Despite all his trickery, Barris does confront us with an ironic truth that can be found in his personality. Throughout the book, he privately struggles with depression, issues of self-worth, and a low self esteem. Despite his success in television, he is haunted by a dark shadow since nothing ever goes as planned even when things are working out for the best. The entertainment establishment isn’t accepting of him either, thinking of him as a troublemaker and an annoyance. His game shows work on the premise that people are happy to make fools of themselves in public if it means they get a chance to be on TV. Barris has an enormous contempt for his game show contestants and for a lot of his audience as well. The Gong Show, in all its trashiness, can be seen as a middle finger in the face of the industry that tolerated him as long as he made money for them, but scathingly put him down behind his back. This book reveals Barris as being pummeled into depression by the negativity that goes with fame and being hailed as the King of Schlock. He is like a successful CEO who looks in the mirror and sees Charlie Brown staring back. In the midst of all the fiction, Barris reveals a candid portrayal of the most sensitive parts of his mind, an irony that goes far in making this project work on a literary level. You get a sense of how a man riddled with anxiety reacts to others by being cranky, condescending, and snarky. The story about being a CIA assassin can thereby be read as a compensation fantasy where he gets lauded by the agency for being successful and in control of his assignments. Besides, the other agents are suave, courageous, intelligent, and urbane. They aren’t like the nitwits Barris has to work with in television or the fans of his game shows, the kinds of people who laugh at jokes about people farting while 69ing. While he wanted to be proud of his life, he had some misgivings. After all, his legacy is that he initiated a long string of TV shows where ordinary people act like idiots for entertainment stretching from The Morton Downey Show, Geraldo, The Jerry Springer Show, and Fear Factor onwards into the abysmal slime pit of reality shows that amount to little more than junk food for the mind.

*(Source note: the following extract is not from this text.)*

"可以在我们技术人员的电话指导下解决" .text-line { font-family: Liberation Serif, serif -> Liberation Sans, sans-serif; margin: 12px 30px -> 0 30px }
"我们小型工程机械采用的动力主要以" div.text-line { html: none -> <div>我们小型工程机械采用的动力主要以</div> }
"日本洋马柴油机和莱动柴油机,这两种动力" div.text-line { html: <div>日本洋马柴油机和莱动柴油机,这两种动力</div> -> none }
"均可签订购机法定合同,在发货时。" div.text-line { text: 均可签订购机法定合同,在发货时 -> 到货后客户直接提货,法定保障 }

When read as a straight up work of fiction, Confessions Of a Dangerous Mind is worth your time. It’s a combination of autobiographical realism and a traditional spy thriller complete with plot hooks, plot twists, and a surprise ending. Then it’s held together with the psychological insights of a quality character study with Chuck Barris playing the protagonist’s role as Chuck Barris. And if you’re not convinced that it’s all fiction, keep in mind that in 1982, the year of publication, the author is on record saying that this book is fiction when he appeared on TV talk shows to promote it. Some people believe that Barris really was a CIA assassin. Some have accused him of being mentally ill and delusional. Still others have claimed this book is a hoax. I think they are all wrong. This book is more like a prank and it’s a pretty enjoyable one if you approach it from the right angle.